Robert Paul suggests that one can have an inalienable right to something 
but have no need for it.  I can make no sense of this.  Take for 
instance the right to life as protection from violence.  This right does 
not depend on whether at any particular moment I need the police because 
the right
pertains to my personhood as opposed to any contingency.  Inalienable 
rights arise from who we are as persons, not from circumstances.  It may 
be that government grants rights, such as to healthcare and education, 
rights which people like Melinda Gates have no need for, but these are 
not inalienable rights and would be better off not being referred to as 
rights.  If one doesn't need a right, it can't be an inalienable right.

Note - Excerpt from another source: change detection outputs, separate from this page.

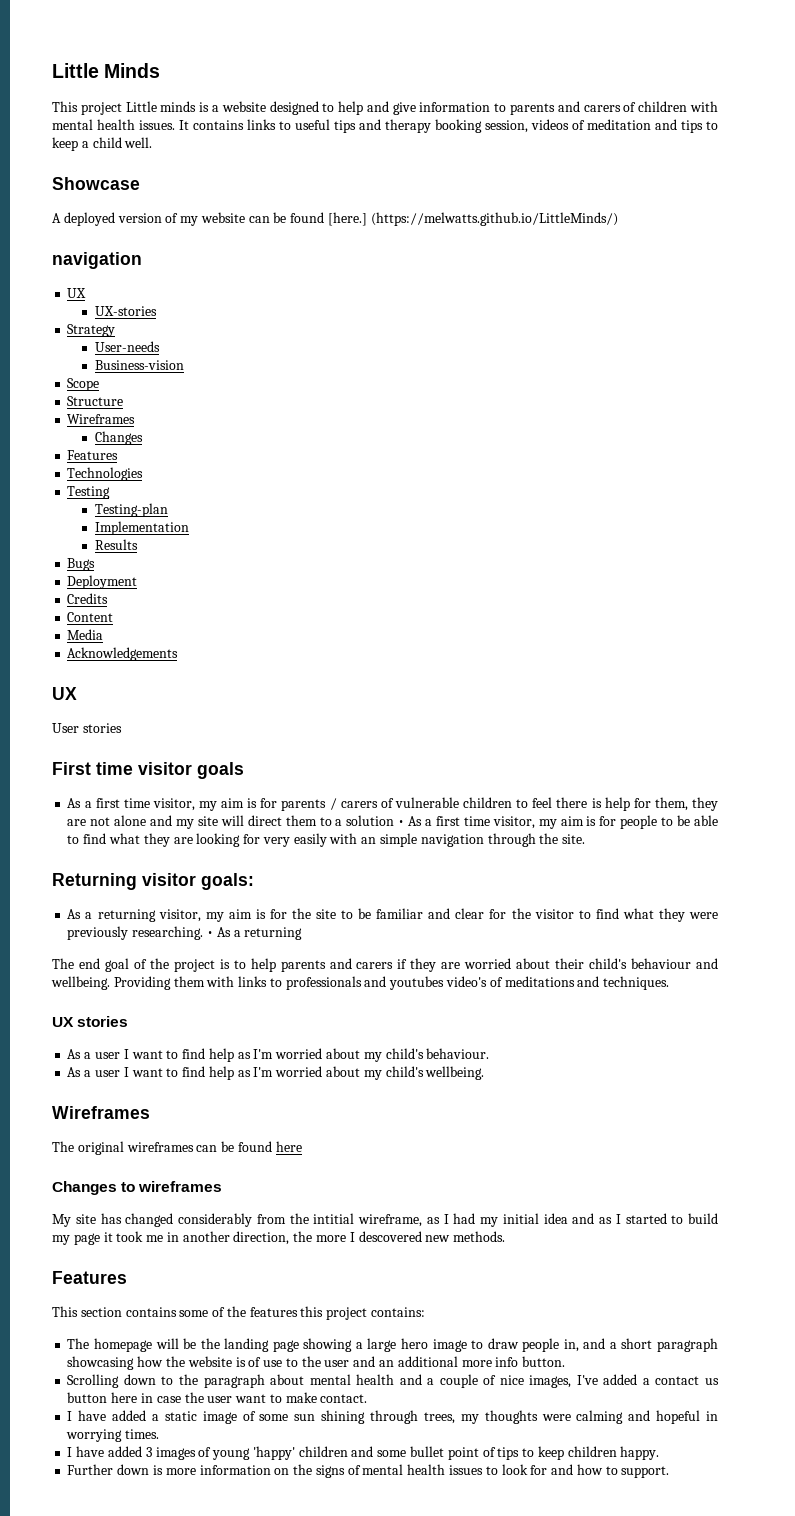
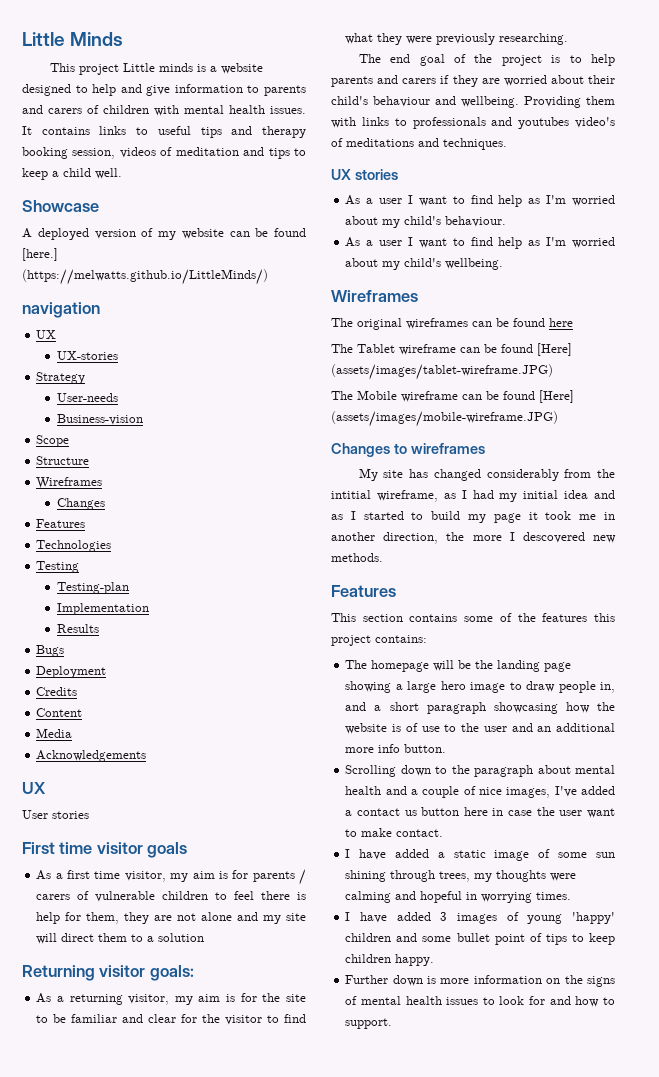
[398,815,718,829] [67,833,586,847] • As a first time visitor, my aim is for people to be able to find what they are looking for very easily with an simple navigation through the site. -> (205, 937) none
[206,927,303,940] • As a returning -> (569, 39) none
(302, 1146) none -> [331,343,572,356] [331,364,553,380] [331,390,574,403] [331,411,558,427] // The Tablet wireframe can be found [Here] (assets/images/tablet-wireframe.JPG) // The Mobile wireframe can be found [Here] (assets/images/mobile-wireframe.JPG)

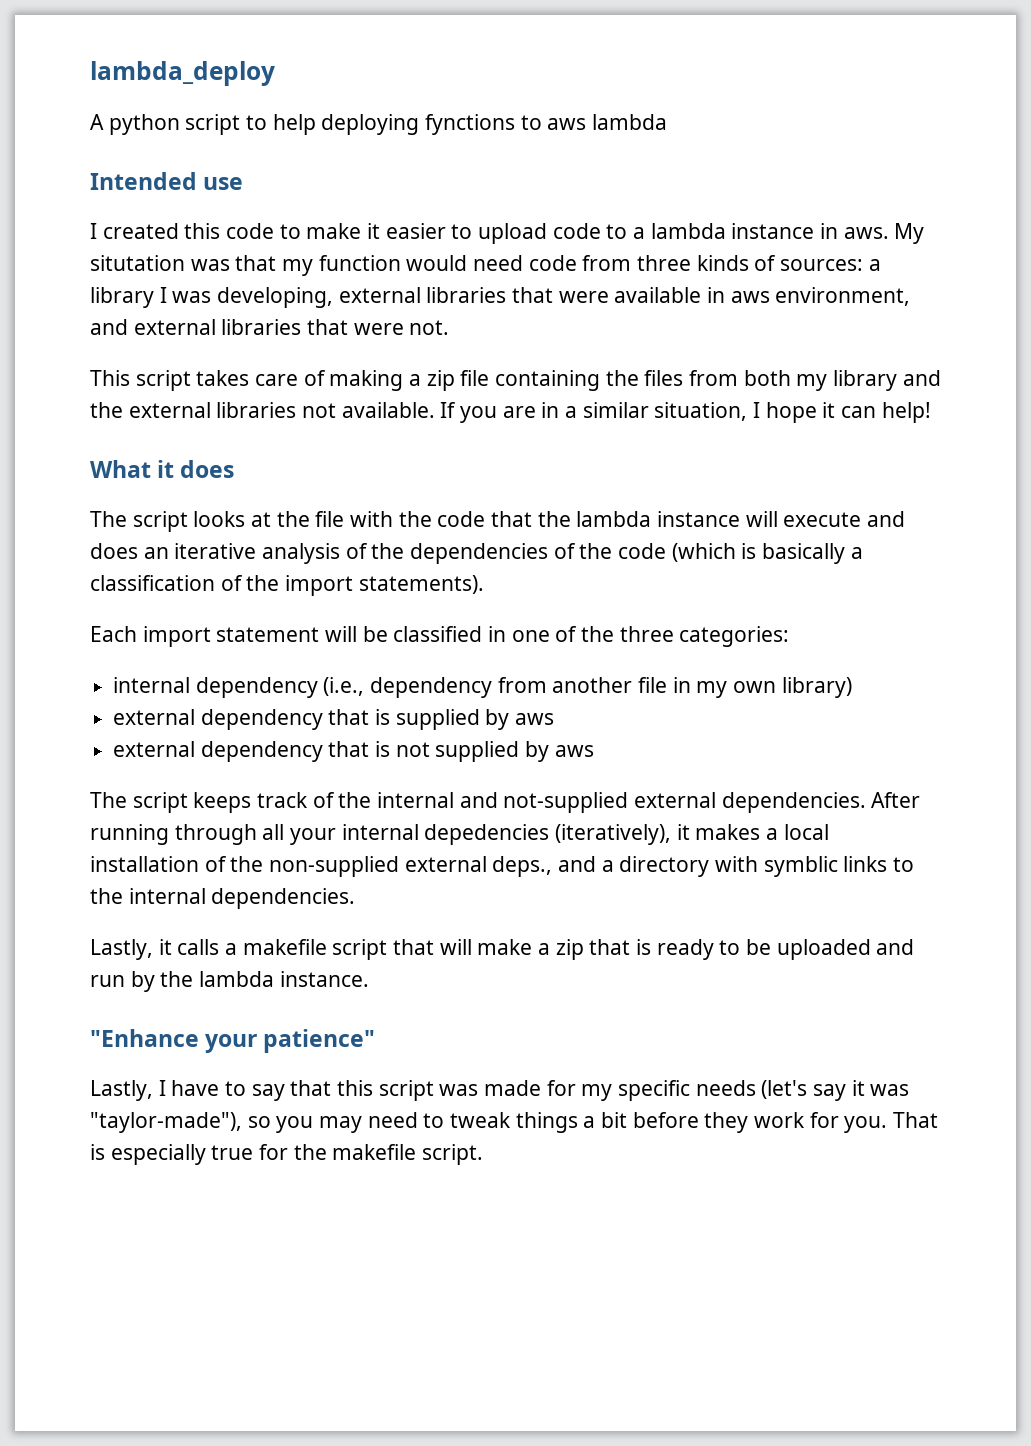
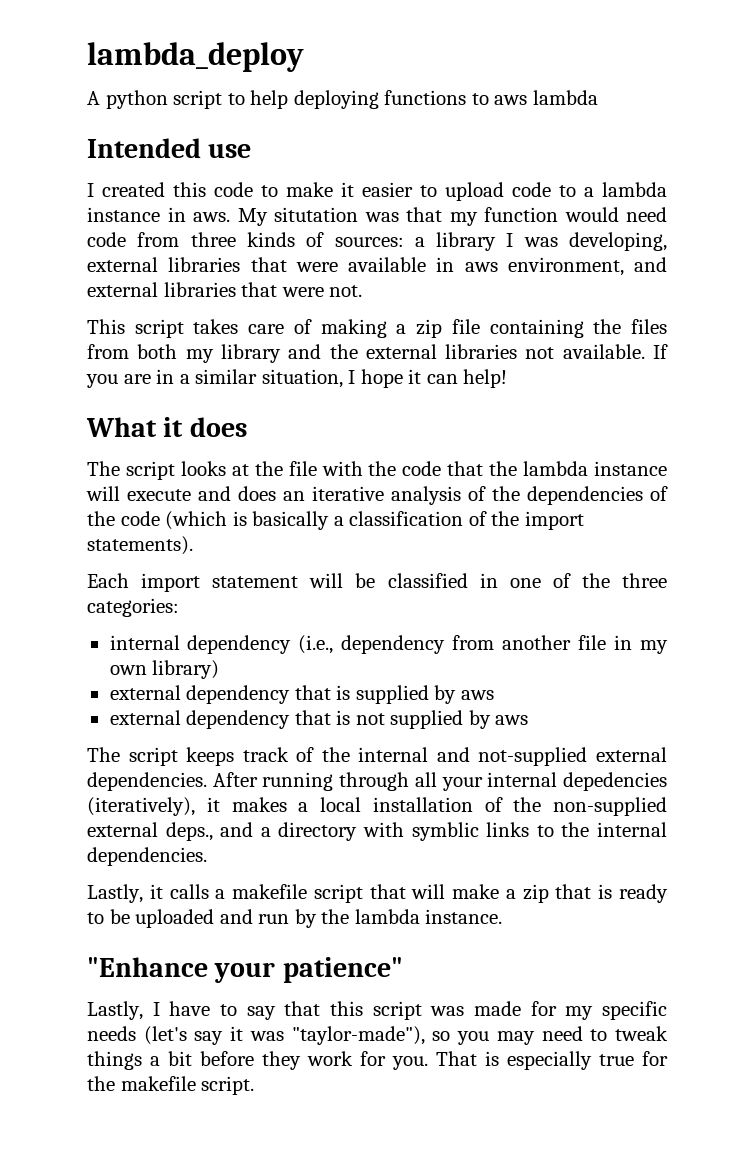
[425,114,516,135] fynctions -> [384,90,467,105] functions

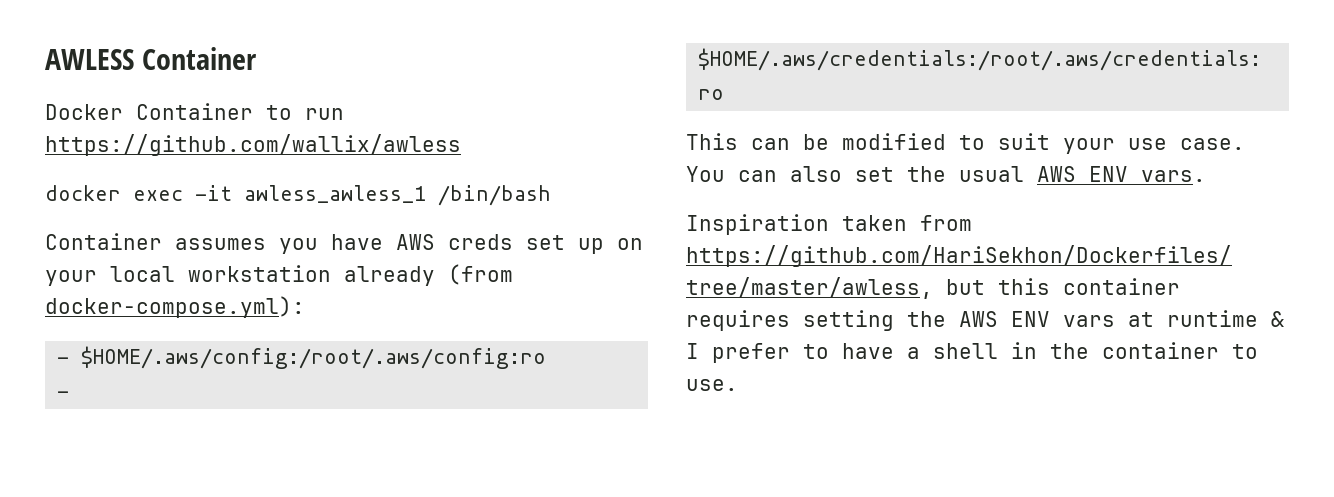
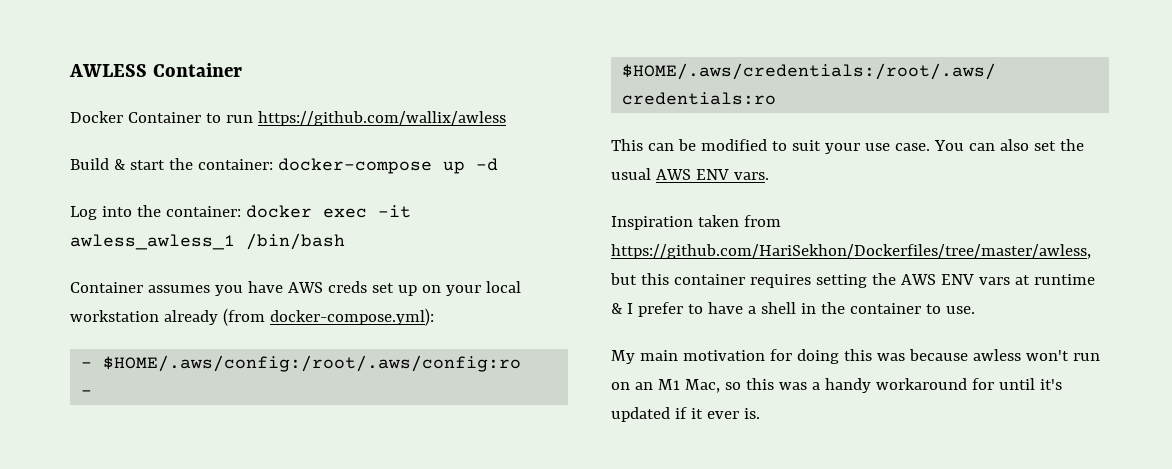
(461, 145) none -> [70,158,498,174] [70,205,241,220] Build & start the container: docker-compose up -d // Log into the container:
(738, 385) none -> [611,349,1100,364] [611,378,1062,393] [611,407,760,422] // My main motivation for doing this was because awless won't run on an M1 Mac, so this was a handy workaround for until it's updated if it ever is.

*Since there are obviously circumstances in which (a) my rights are not 
infringed, so that I have no reason to appeal to, or to exercise them, 
and (b) such rights as the right to ‘Liberty,’ which is said to be 
inalienable, may never be needed by some happy fellow in some happy 
place, I think that it is false that if one doesn’t need (the protection 
afforded by) a right here and now, one hasn’t really got that right, or 
that if one does, it can’t be inalienable. I do not give up my right to 
liberty or to life merely because I’m so lucky that in my case these are 
never threatened. Perhaps I should have spoken of the need to exercise a 
right.

[Quoting me]: "One could reasonably say that I have a right to free 
speech even though as a matter of fact nothing I say offends anybody or 
goes counter to anyone else’s beliefs."

However, the right to free speech, which isn't an inalienable right, 
does not depend on the content of one's speech.  Rather, it is a right 
that arises out of a particular politics which can only function when 
people are largely free to say what they like, even when what they say 
is banal or inane.  While the right to free speech is not an inalienable 
right, it has the form of one in that it is a right one has even if one 
doesn't bother speaking out.

*I think we agree, so I’m not sure what the ‘however’ is doing here.

[Quoting me again]: "I’m not even saying that everyone does have a right 
to an education, although I would like to bring it about that something 
like that were true."

But this is precisely the state of affairs that cannot be true of an
inalienable right.  One has these rights regardless of what government 
is in place or the state of that government.

*I think we pretty much agree, although with respect to whether one has 
an inalienable right no matter which government is in power and shape a 
government’s in, I should note once more that this discussion began with 
my response to a claim that a certain right was not in the US Constitution.

Inalienable rights derive from personhood, not contingent circumstances. 
  Inalienable rights do not depend on whether one wants to exercise them 
or not because they are not dependent on one's volition or desire.  We 
do not ask whether potential victims want to be harmed before stopping a 
potential murderer.

*I think that if one is lost in the swamp of ‘rights talk,’ one should 
not try to find one’s way out by following the will-o’-the-wisp of talk 
about ‘personhood.’

[Quoting me]: "I’m not talking about how it is or ought to be in other 
times and places but about rights in the US only."

Fine.  But if these rights are to be derived from the notion of an
inalienable right, then the issue is necessarily a universal one.

*This seems right, but again I was talking about their express 
articulation in the US  Constitution. The issue Phil refers to would 
perhaps belong to a different discussion.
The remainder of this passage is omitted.